Rscript ${dir_script}/PB-LEV-SCAN_1.0.r
--tmp_folder ${dir_tmp_folder}
--OR_LEV 2
--freq_LEV 0.01
--h2_PB 0.3
--n_simu 50
--sample_size 1000
--genetic_architecture LDAK
--maf_distribution_path ${dir_maf}/maf_distribution.txt
--ldsc_path ${dir_ldsc}/ldsc.txt.gz
--out_folder ${dir_output}
--out_prefix random_run
The script is a schematic figure generator for the central hypothesis underlying the relationship between PB and LEVs. By varying the heritability attributable to the PB, the heritability due to the LEV, the number of LEVs, allele frequency of LEV, sample size, and disease prevalence, users can customize the simulation settings to make predictions or to conduct statistical analysis of empirical data. A figure with panel (a) showing the distribution of the liability, a latent trait resulting from the cumulative effects of PB, LEVs, and the residual component, and panel (b) showing the relationship between PB and LEVs (and therefore, as a specific example, the extent to which the PB can be used for pathogenic variant discovery) will be generated.

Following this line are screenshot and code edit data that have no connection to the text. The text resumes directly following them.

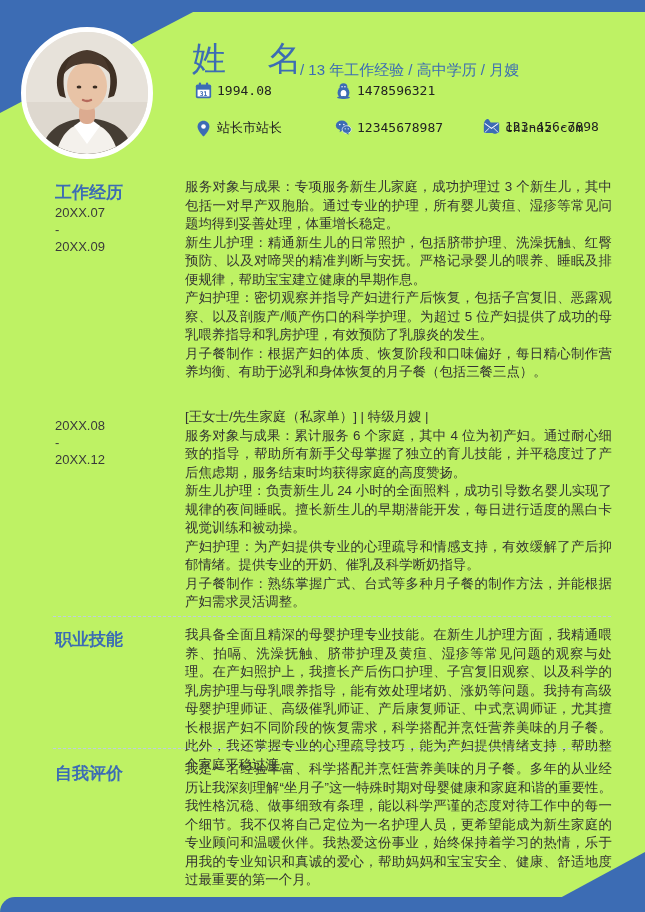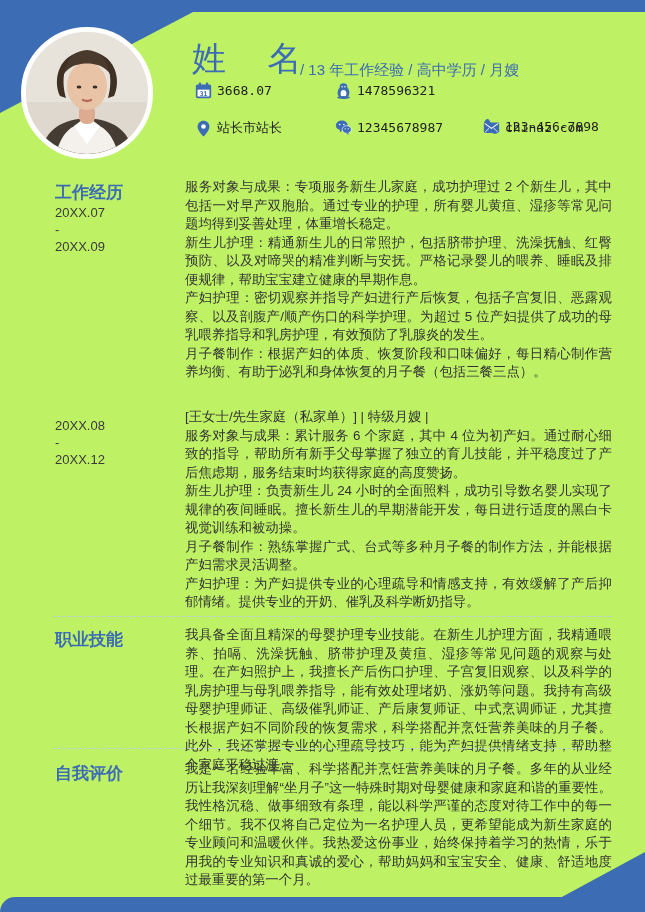--- a/index.html
+++ b/index.html
@@ -73,21 +73,21 @@
   <div class="tagline">/ 13 年工作经验 / 高中学历 / 月嫂</div>
 
   <div class="contact" style="top:82px;left:189px;">
     <svg class="ic" viewBox="0 0 20 20">
       <rect x="1" y="3" width="18" height="16" rx="2" fill="#3c6cb4"></rect>
       <rect x="3" y="9" width="14" height="8" fill="#ffffff"></rect>
       <rect x="4.5" y="0.5" width="2.6" height="5" rx="1.2" fill="#3c6cb4"></rect>
       <rect x="12.9" y="0.5" width="2.6" height="5" rx="1.2" fill="#3c6cb4"></rect>
       <text x="10" y="16" text-anchor="middle" font-size="7.5" font-weight="bold" fill="#3c6cb4">31</text>
     </svg>
-    <span>3668.07</span>
+    <span>1994.08</span>
   </div>
 
   <div class="contact" style="top:82px;left:329px;">
     <svg class="ic" viewBox="0 0 20 20">
       <ellipse cx="10" cy="12.5" rx="7" ry="7.2" fill="#3c6cb4"></ellipse>
       <circle cx="10" cy="6" r="4.6" fill="#3c6cb4"></circle>
       <ellipse cx="10" cy="13.5" rx="3.4" ry="4.2" fill="#ffffff"></ellipse>
       <ellipse cx="10" cy="18.2" rx="7.6" ry="1.8" fill="#3c6cb4"></ellipse>
       <circle cx="8.3" cy="5.6" r="0.9" fill="#ffffff"></circle>
       <circle cx="11.7" cy="5.6" r="0.9" fill="#ffffff"></circle>
@@ -135,38 +135,38 @@
 
   <div class="sec-title" style="top:181px;">工作经历</div>
 
   <div class="dates" style="top:204px;">
     <div>20XX.07</div>
     <div>-</div>
     <div>20XX.09</div>
   </div>
 
   <div class="body-col" style="top:178px;">
-    <p>服务对象与成果：专项服务新生儿家庭，成功护理过 2 个新生儿，其中包括一对早产双胞胎。通过专业的护理，所有婴儿黄疸、湿疹等常见问题均得到妥善处理，体重增长稳定。</p>
+    <p>服务对象与成果：专项服务新生儿家庭，成功护理过 3 个新生儿，其中包括一对早产双胞胎。通过专业的护理，所有婴儿黄疸、湿疹等常见问题均得到妥善处理，体重增长稳定。</p>
     <p>新生儿护理：精通新生儿的日常照护，包括脐带护理、洗澡抚触、红臀预防、以及对啼哭的精准判断与安抚。严格记录婴儿的喂养、睡眠及排便规律，帮助宝宝建立健康的早期作息。</p>
     <p>产妇护理：密切观察并指导产妇进行产后恢复，包括子宫复旧、恶露观察、以及剖腹产/顺产伤口的科学护理。为超过 5 位产妇提供了成功的母乳喂养指导和乳房护理，有效预防了乳腺炎的发生。</p>
     <p>月子餐制作：根据产妇的体质、恢复阶段和口味偏好，每日精心制作营养均衡、有助于泌乳和身体恢复的月子餐（包括三餐三点）。</p>
   </div>
 
   <div class="dates" style="top:417px;">
     <div>20XX.08</div>
     <div>-</div>
     <div>20XX.12</div>
   </div>
 
   <div class="body-col" style="top:408px;">
     <p>[王女士/先生家庭（私家单）] | 特级月嫂 |</p>
     <p>服务对象与成果：累计服务 6 个家庭，其中 4 位为初产妇。通过耐心细致的指导，帮助所有新手父母掌握了独立的育儿技能，并平稳度过了产后焦虑期，服务结束时均获得家庭的高度赞扬。</p>
     <p>新生儿护理：负责新生儿 24 小时的全面照料，成功引导数名婴儿实现了规律的夜间睡眠。擅长新生儿的早期潜能开发，每日进行适度的黑白卡视觉训练和被动操。</p>
+    <p>产妇护理：为产妇提供专业的心理疏导和情感支持，有效缓解了产后抑郁情绪。提供专业的开奶、催乳及科学断奶指导。</p>
     <p>月子餐制作：熟练掌握广式、台式等多种月子餐的制作方法，并能根据产妇需求灵活调整。</p>
-    <p>产妇护理：为产妇提供专业的心理疏导和情感支持，有效缓解了产后抑郁情绪。提供专业的开奶、催乳及科学断奶指导。</p>
   </div>
 
   <div class="divider" style="top:616px;"></div>
   <div class="sec-title" style="top:628px;text-align:right;">职业技能</div>
   <div class="body-col" style="top:626px;">
     <p>我具备全面且精深的母婴护理专业技能。在新生儿护理方面，我精通喂养、拍嗝、洗澡抚触、脐带护理及黄疸、湿疹等常见问题的观察与处理。在产妇照护上，我擅长产后伤口护理、子宫复旧观察、以及科学的乳房护理与母乳喂养指导，能有效处理堵奶、涨奶等问题。我持有高级母婴护理师证、高级催乳师证、产后康复师证、中式烹调师证，尤其擅长根据产妇不同阶段的恢复需求，科学搭配并烹饪营养美味的月子餐。此外，我还掌握专业的心理疏导技巧，能为产妇提供情绪支持，帮助整个家庭平稳过渡。</p>
   </div>
 
   <div class="divider" style="top:748px;"></div>
   <div class="sec-title" style="top:762px;">自我评价</div>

This script simulates the PB and LEV burden and estimates the utility, power, and OR of LEV and the PB under three classes of genetic architectures (polygenic model, model consistent with negative selection, and LD-adjusted kinship) and two disease models (liability-threshold model and logit model). The computational time largely depends on the sample size, the number of parameters varied, and the number of values assumed for each parameter.
This script generates Q-Q plots that facilitate comparison of the significance of the PB and LEV correlation among three classes of genetic architectures: the polygenic model, model consistent with negative selection, and LD-adjusted kinship.
By assuming the presence of (two) disease subtypes, using a polygenic subtype heterogeneity parameter lambda, under a linear model of the underlying liability, the script generates a series of figures showing the robustness of the PB and LEV correlation.